- Instructions for the task: Omitting all images, set down every line below exactly as it appears.

(Input data Opens)

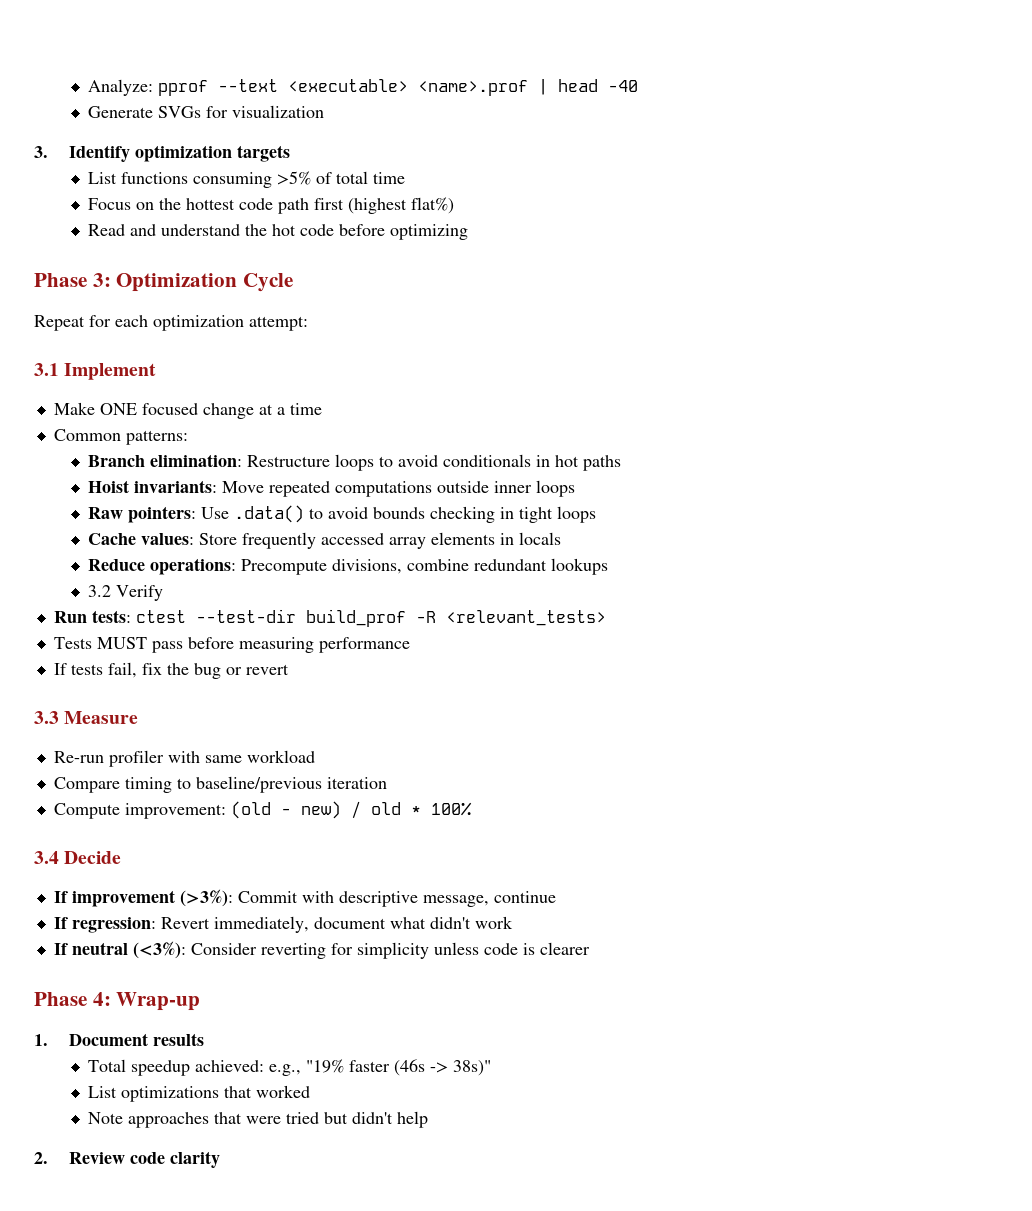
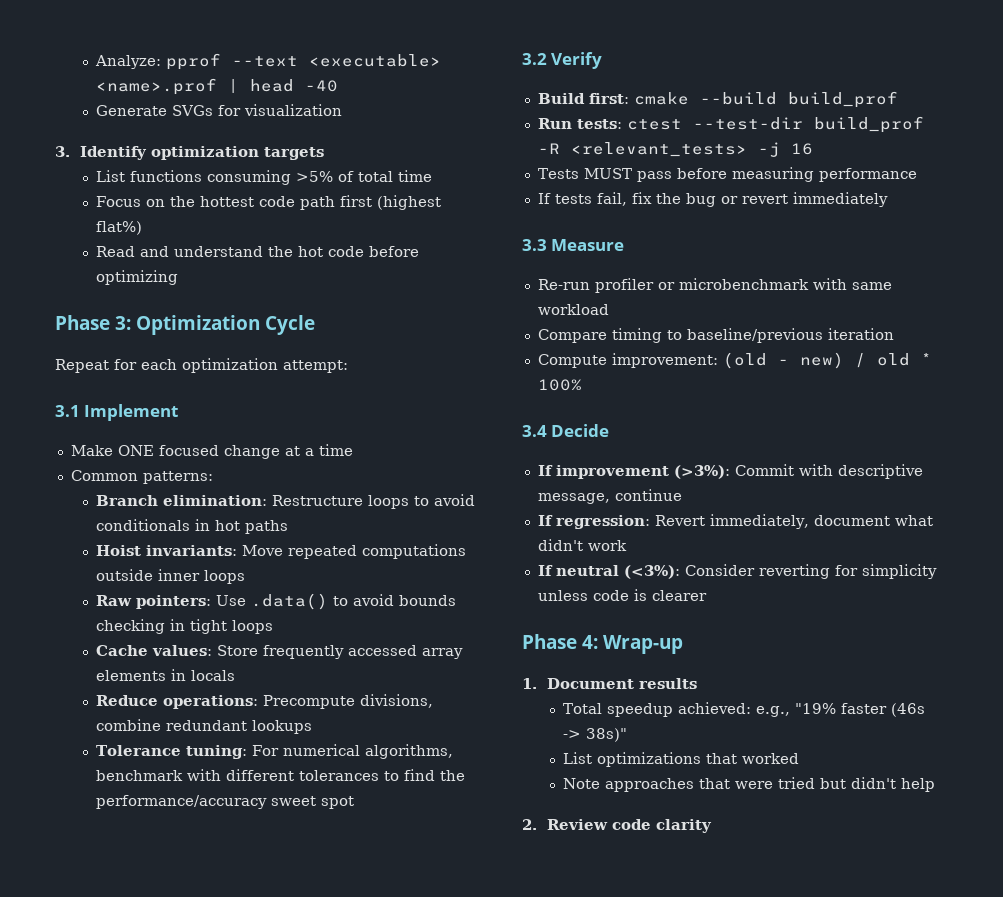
+ Tolerance tuning: For numerical algorithms, benchmark with different tolerances to find the performance/accuracy sweet spot
  3.2 Verify
+ Build first: cmake --build build_prof
- Run tests: ctest --test-dir build_prof -R <relevant_tests>
+ Run tests: ctest --test-dir build_prof -R <relevant_tests> -j 16
- If tests fail, fix the bug or revert
+ If tests fail, fix the bug or revert immediately
- Re-run profiler with same workload
+ Re-run profiler or microbenchmark with same workload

(Input data Closes)

- Answer to this task:
+ Tolerance tuning: For numerical algorithms, benchmark with different tolerances to find the performance/accuracy sweet spot
  3.2 Verify
+ Build first: cmake --build build_prof
- Run tests: ctest --test-dir build_prof -R <relevant_tests>
+ Run tests: ctest --test-dir build_prof -R <relevant_tests> -j 16
- If tests fail, fix the bug or revert
+ If tests fail, fix the bug or revert immediately
- Re-run profiler with same workload
+ Re-run profiler or microbenchmark with same workload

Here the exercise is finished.